Princeton Painter — "Terracotta neck-amphora of Panathenaic shape (jar)" (ca. 550–540 BCE), public domain
La ville s’agite avant les Jeux
À la fin du mois de mai, l’attente des Jeux Panathénaïques électrise Athènes. Les athlètes envahissent les gymnases, les femmes teignent de nouveaux péplos pour Athéna, et les sculpteurs s’empressent de finir les amphores de victoire. Le festival, bien plus qu’un simple sport, est un rituel civique : chaque citoyen ressent la tension.

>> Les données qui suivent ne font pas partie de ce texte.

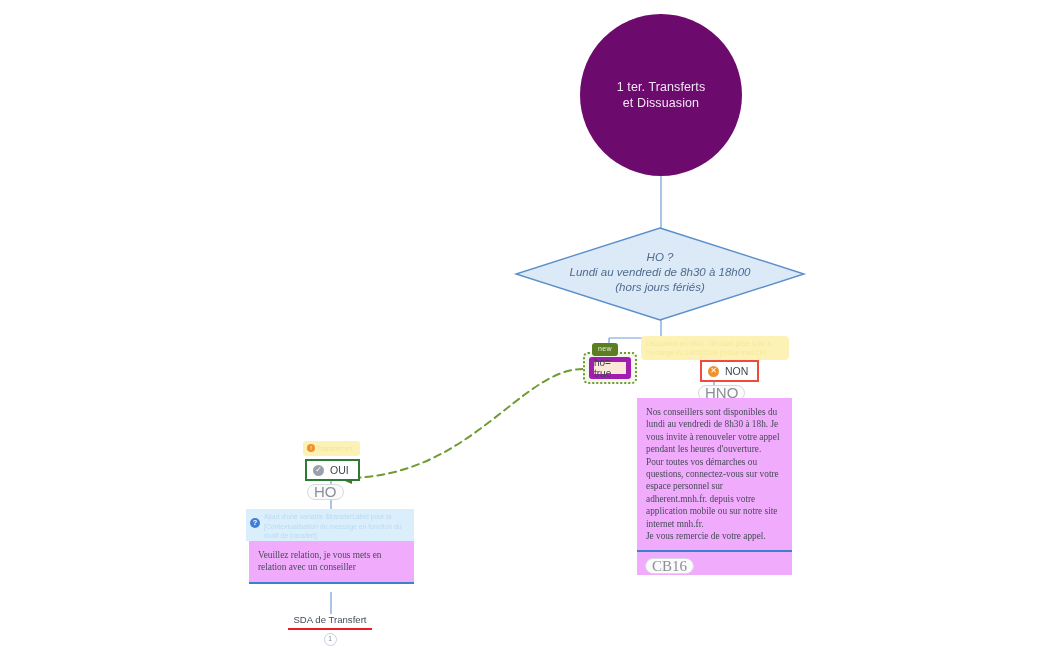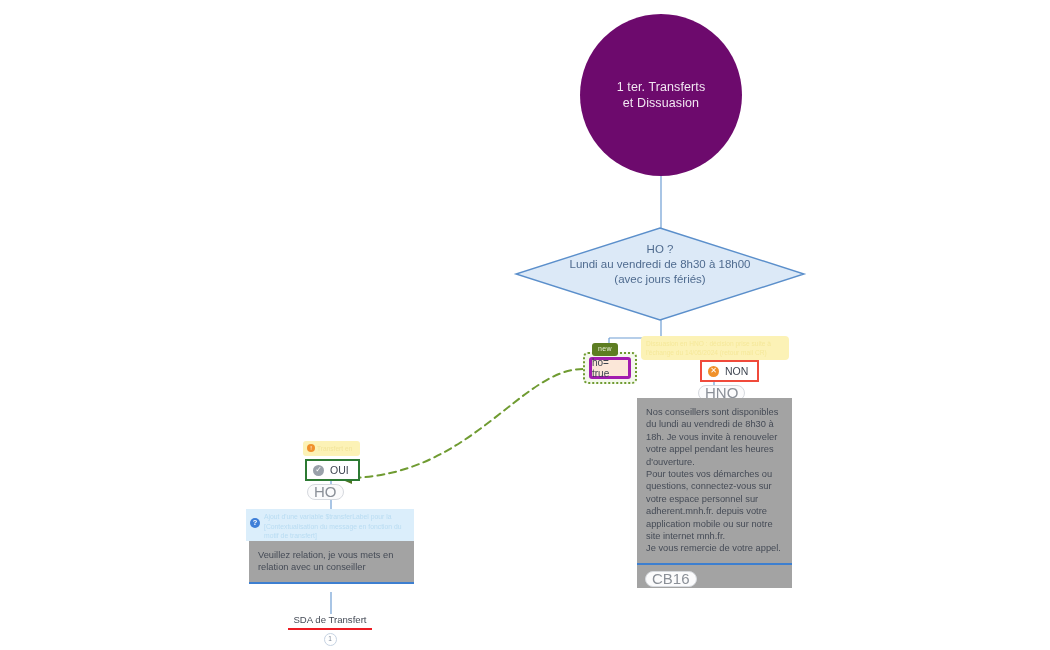"HO ?" .decision { font-style: none -> italic; top: 220px -> 228px }
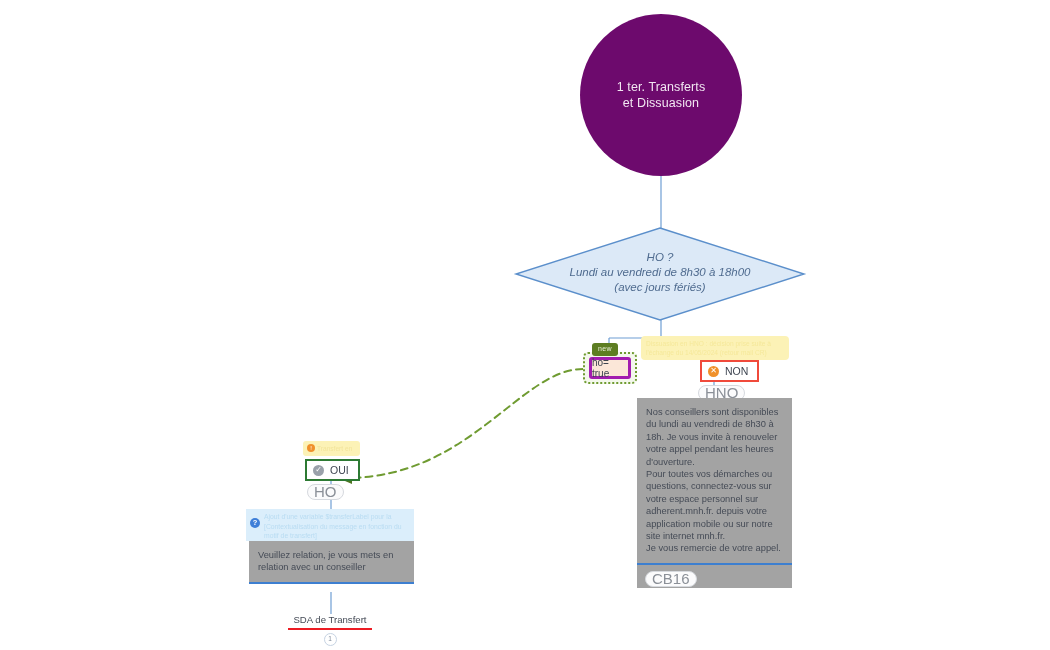"(avec jours fériés)" span { text: avec -> hors }
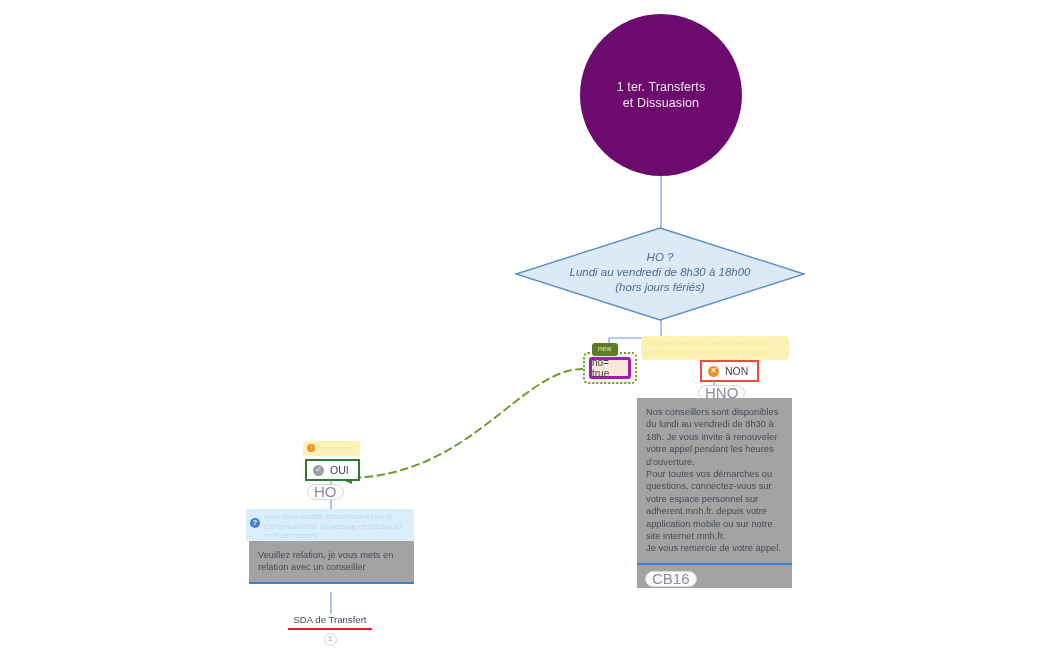"ho= true" .var-box { border: 3px solid #a21caf -> 5px solid #a21caf }
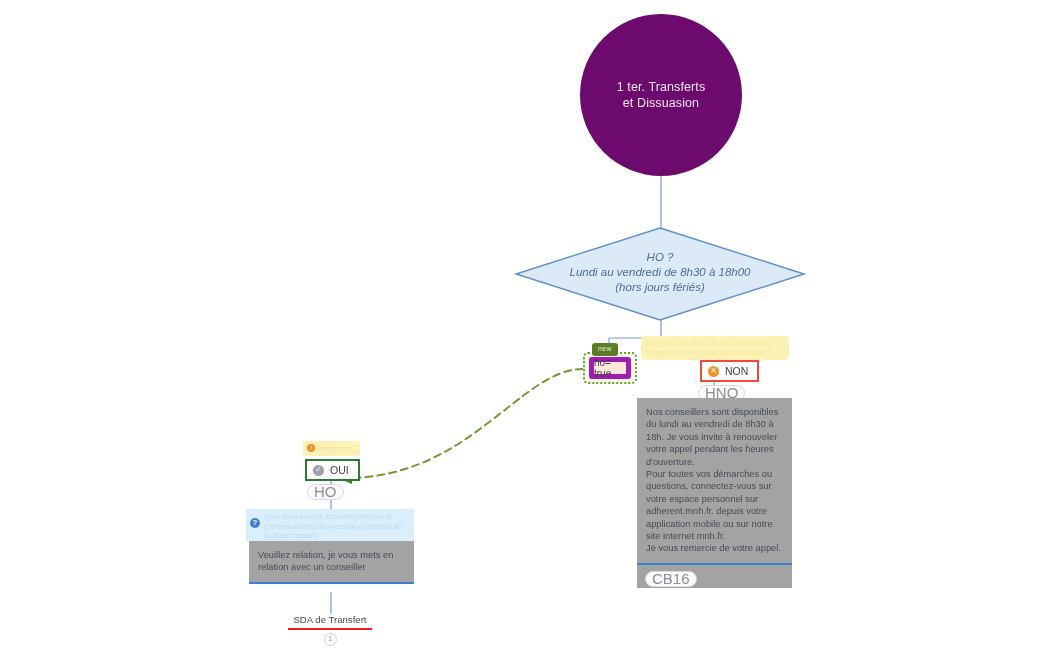"Nos conseillers sont disponibles du" .card { background: #a3a3a3 -> #f0abfc; font-family: none -> Liberation Serif, serif }
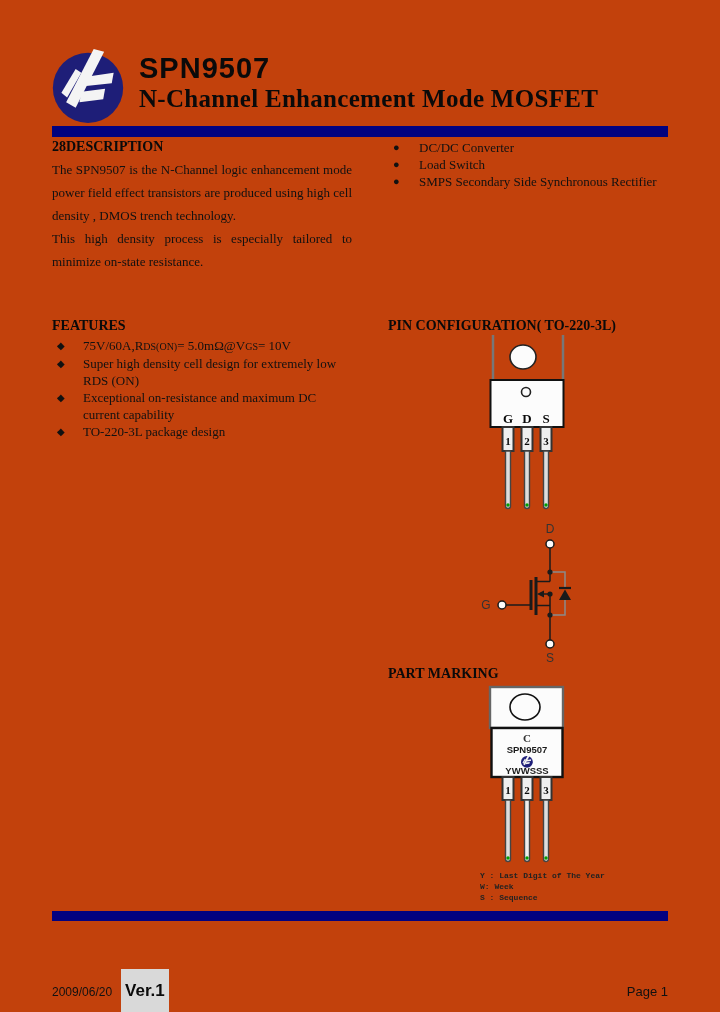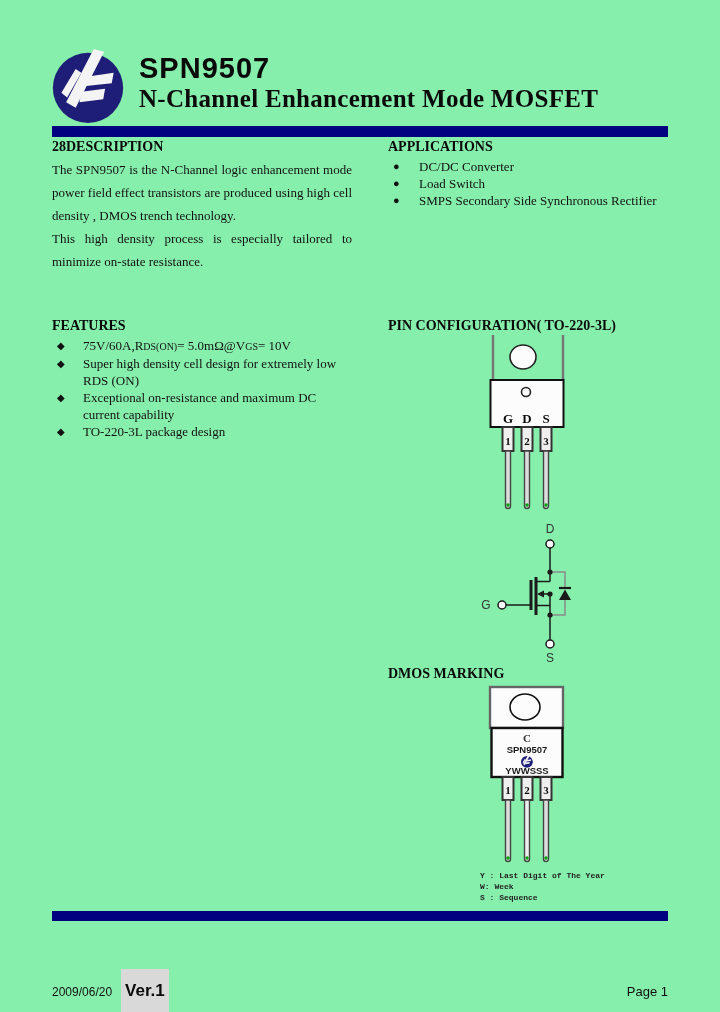"SPN9507" .page { background: #86efac -> #c2410c }
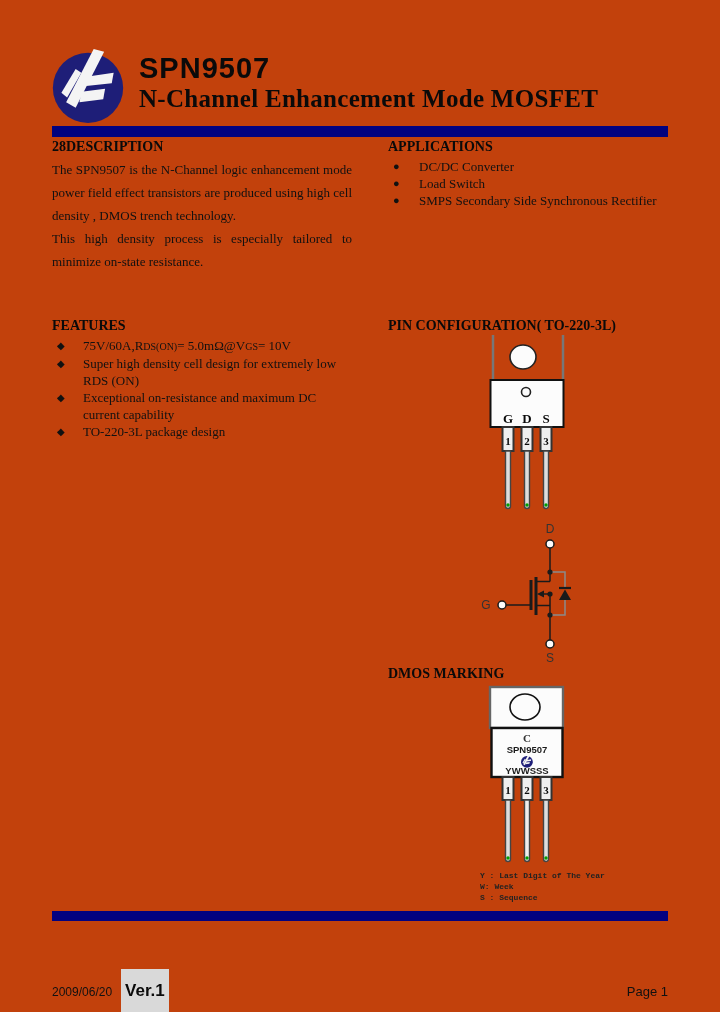"APPLICATIONS" div.sec-h { html: <div>APPLICATIONS</div> -> none }
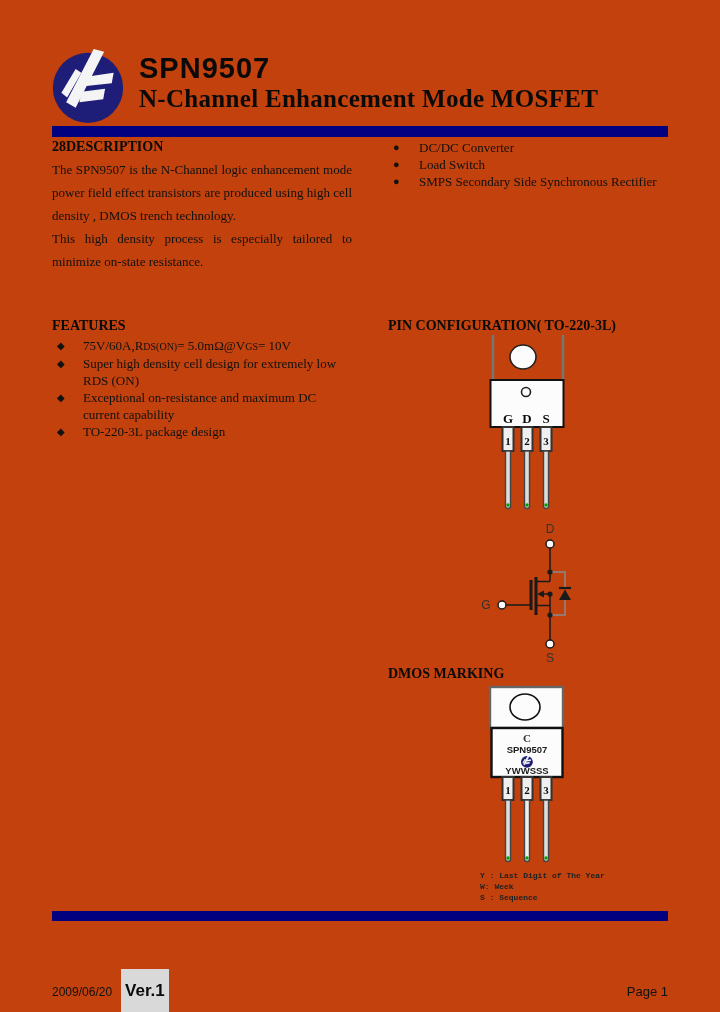"DMOS MARKING" div.sec-h { text: DMOS -> PART }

Un festival qui façonne Athènes
Courses, musique, concours de poésie—les Jeux attiraient des foules de tout le monde grec. Les vainqueurs repartaient couverts d’huile d’olive et d’honneur. Aujourd’hui encore, on en retrouve l’écho dans les fragments d’amphores et la procession sculptée sur la frise du Parthénon.
Les Jeux Panathénaïques, organisés tous les quatre ans au cœur de l’été, exigeaient des mois d’entraînement. Dès la fin mai, toute Athènes bourdonnait de préparatifs : entraînements, sacrifices, et espoirs secrets de gloire.